Work instructions: Your task is to return the span of lines beginning at the one with "vida más saludable.</p>" and ending at the last line of the data, exactly as it stands.

Input data:

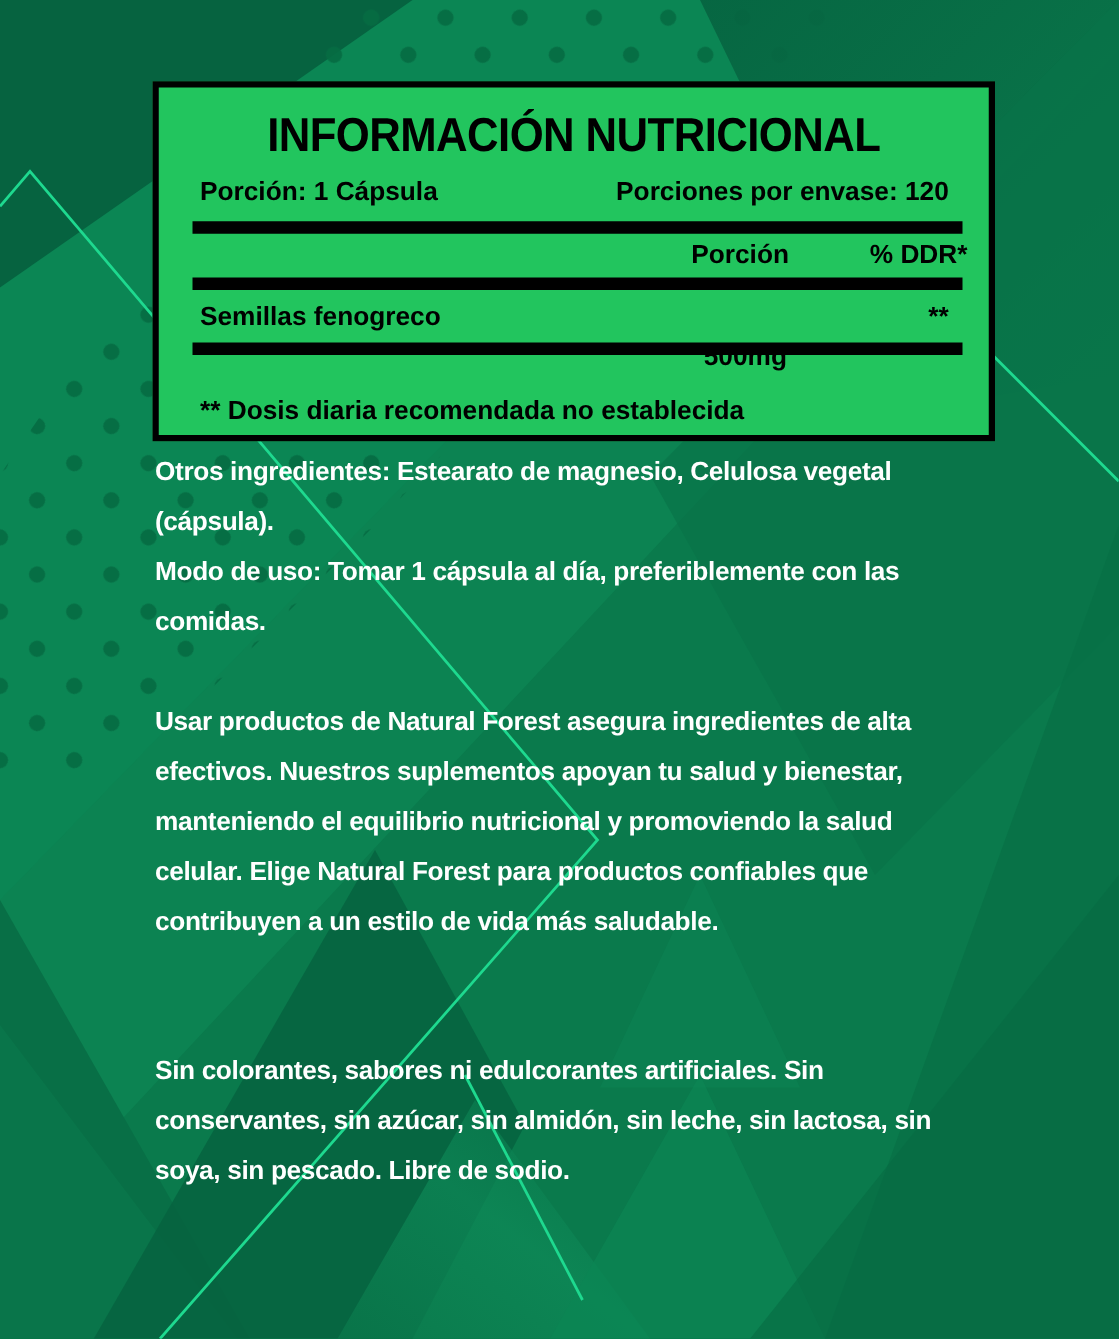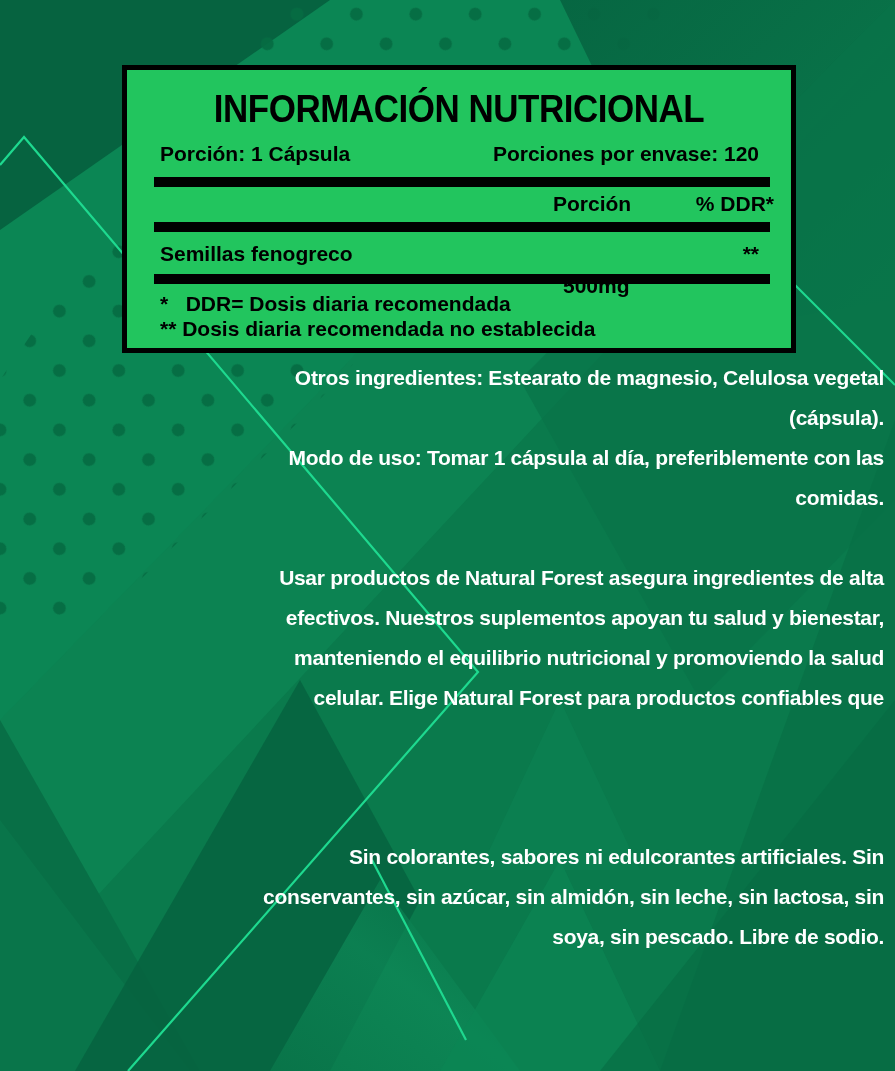--- a/index.html
+++ b/index.html
@@ -104,7 +104,6 @@
 
   <div class="bar" style="top:204px;"></div>
 
-  <div class="footnote" style="top:222px; white-space:pre;">*   DDR= Dosis diaria recomendada</div>
   <div class="footnote" style="top:247px;">** Dosis diaria recomendada no establecida</div>
 </div>
 

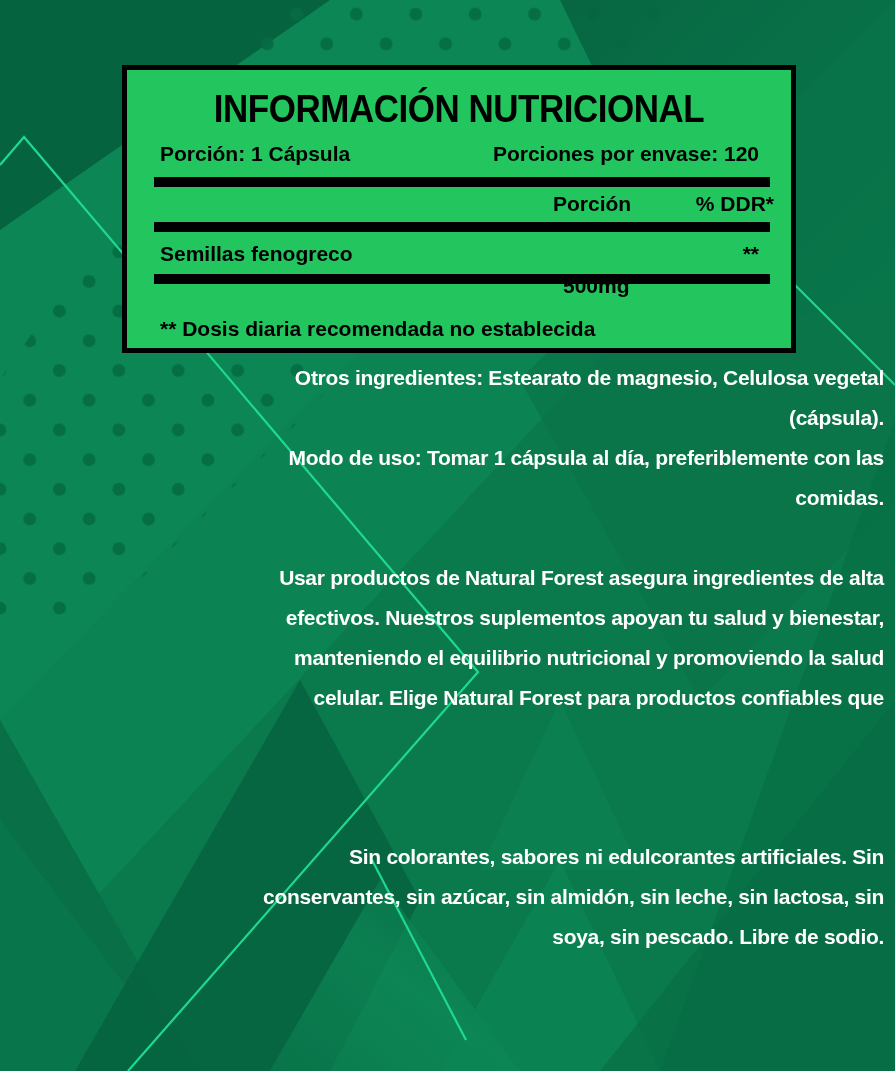--- a/index.html
+++ b/index.html
@@ -27,7 +27,7 @@
       font-weight: bold; font-size: 21px; line-height: 40px;
       font-family: "Liberation Sans", sans-serif; letter-spacing: -0.3px;
     }
-    .body-text p { margin: 0; text-align: right; }
+    .body-text p { margin: 0; }
   </style>
 </head>
 <body>

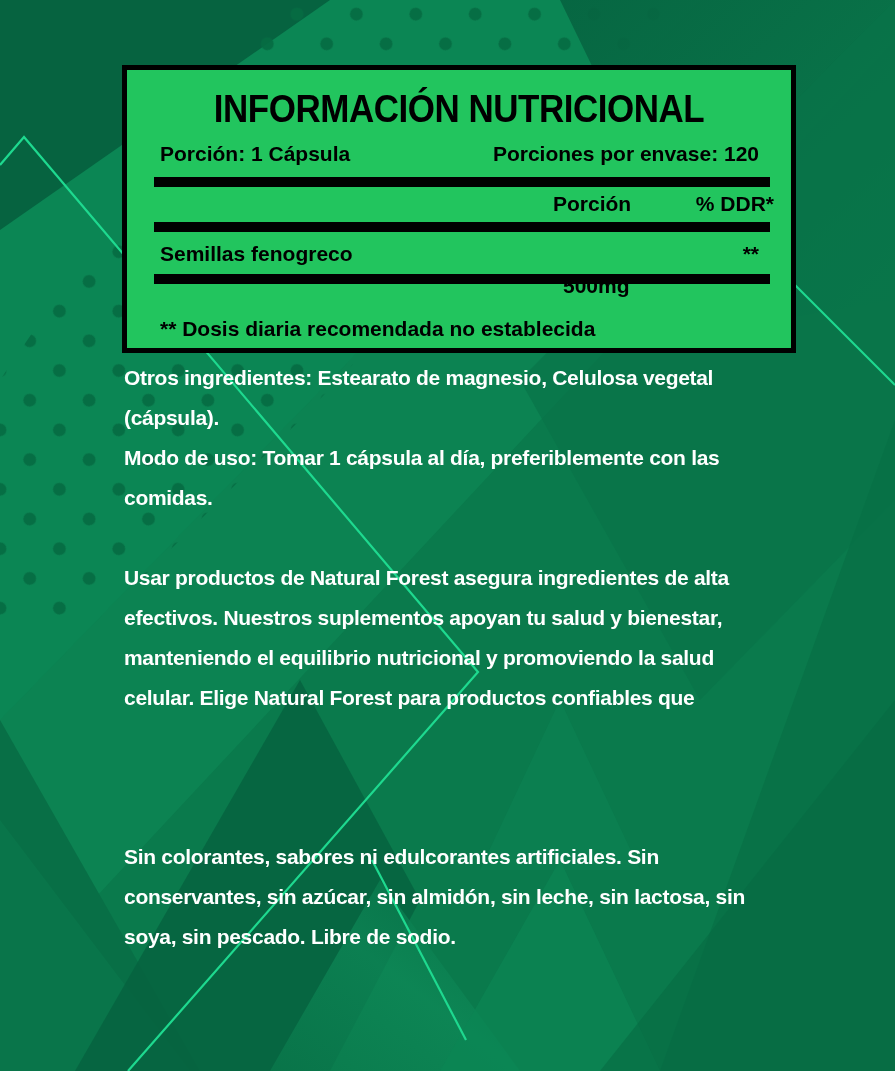--- a/index.html
+++ b/index.html
@@ -119,6 +119,7 @@
   <p>efectivos. Nuestros suplementos apoyan tu salud y bienestar,</p>
   <p>manteniendo el equilibrio nutricional y promoviendo la salud</p>
   <p>celular. Elige Natural Forest para productos confiables que</p>
+  <p>contribuyen a un estilo de vida más saludable.</p>
 </div>
 
 <div class="body-text" style="top:837px;">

Answer to the problem:
+  <p>contribuyen a un estilo de vida más saludable.</p>
 </div>
 
 <div class="body-text" style="top:837px;">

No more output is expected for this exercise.